Nature 584, 7819 doi: 10.1038/s41586-020-2552-x

個体発生において、増殖中の細胞は、細胞タイプ特異的な転写因子と普遍的なエピジェネティック装置(広く利用可能なヒストン残基あるいはヌクレオチドを状況依存的に認識する)の複合作用によって運命が拘束されるようになる。
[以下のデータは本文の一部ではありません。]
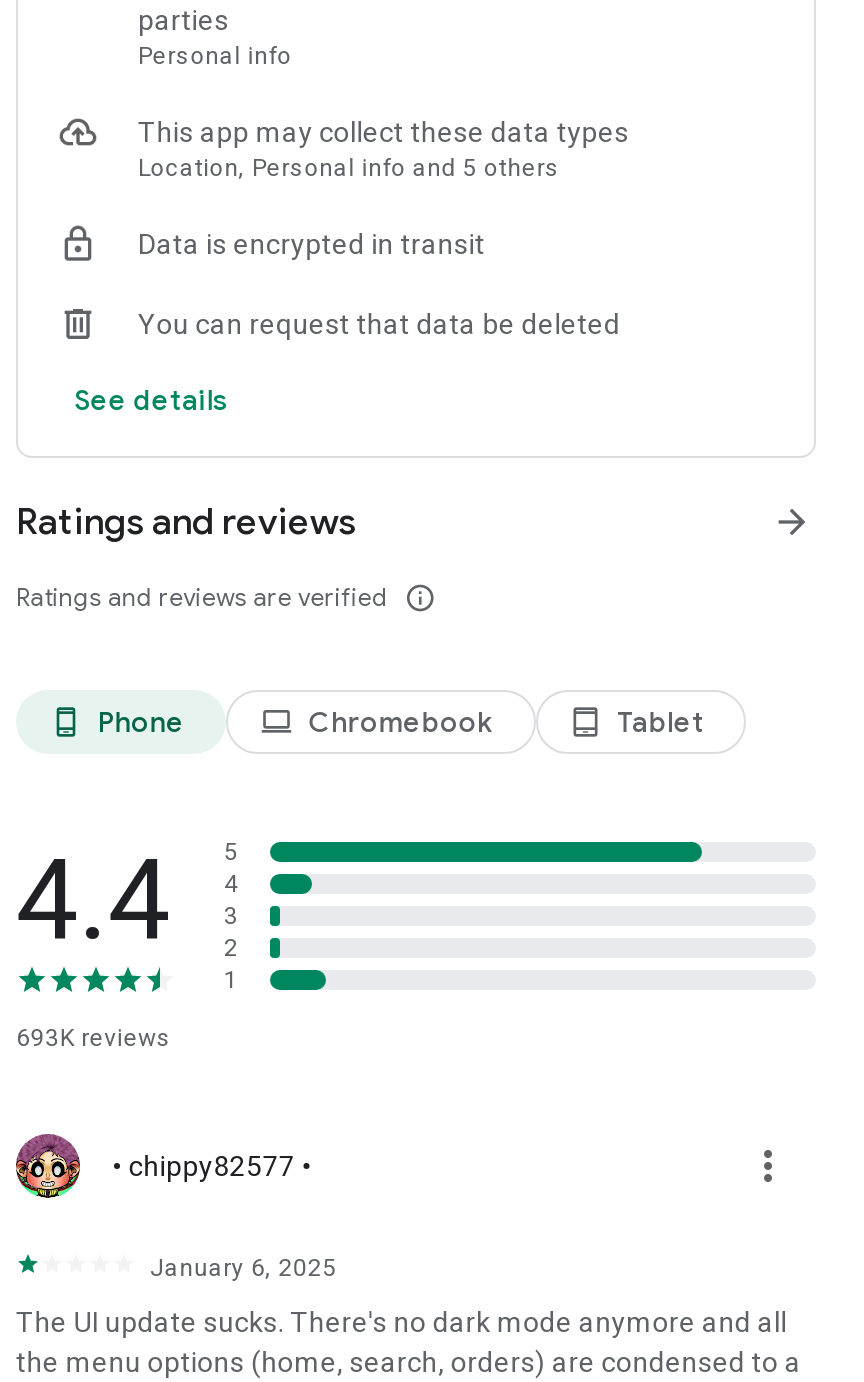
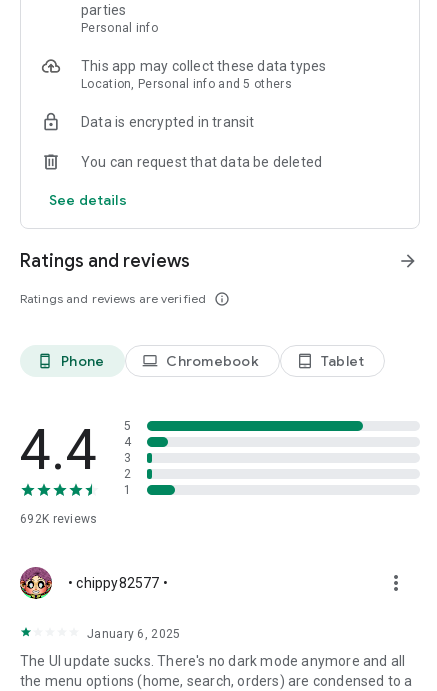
- 693K reviews
+ 692K reviews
これらの調節因子については、分子機能は一般的によく理解されているが、発生における直接的な役割の特定は、原腸形成後にしばしば現れる複雑な変異体表現型が障害となってうまくいっていない。この高度に保存された動的な期間は、単一細胞のRNA塩基配列解読法や解析手法により、マウスなどの多数のモデル生物で調べられてきた。今回我々は、こうした戦略を、接合子での遺伝的摂動と単一細胞RNA塩基配列解読を組み合わせたプラットフォームを用いて進歩させた。この方法では、マウスの多くの変異胚の同時アッセイが可能で、このため10の必須調節因子からなるパネル全体にわたってロバストな形態学的情報および転写情報を得ることができた。中心的なポリコーム抑制複合体1(PRC1)およびPRC2の構成要素のより高深度な解析から、かなりの協同性が示されたが、生殖系列に限定ではPRC2が支配的な役割を果たしていることが分かった。さらに、PRC変異体表現型は、原腸形成の前の最初の受胎産物内でエピジェネティックおよび転写の大規模な変化が起こった後に出現した。我々の実験的な枠組みは、最終的には、同一の遺伝的鋳型を用いて単一の全能性細胞から細胞多様性が出現する仕組みについての十分に定量的な知見につながる可能性がある。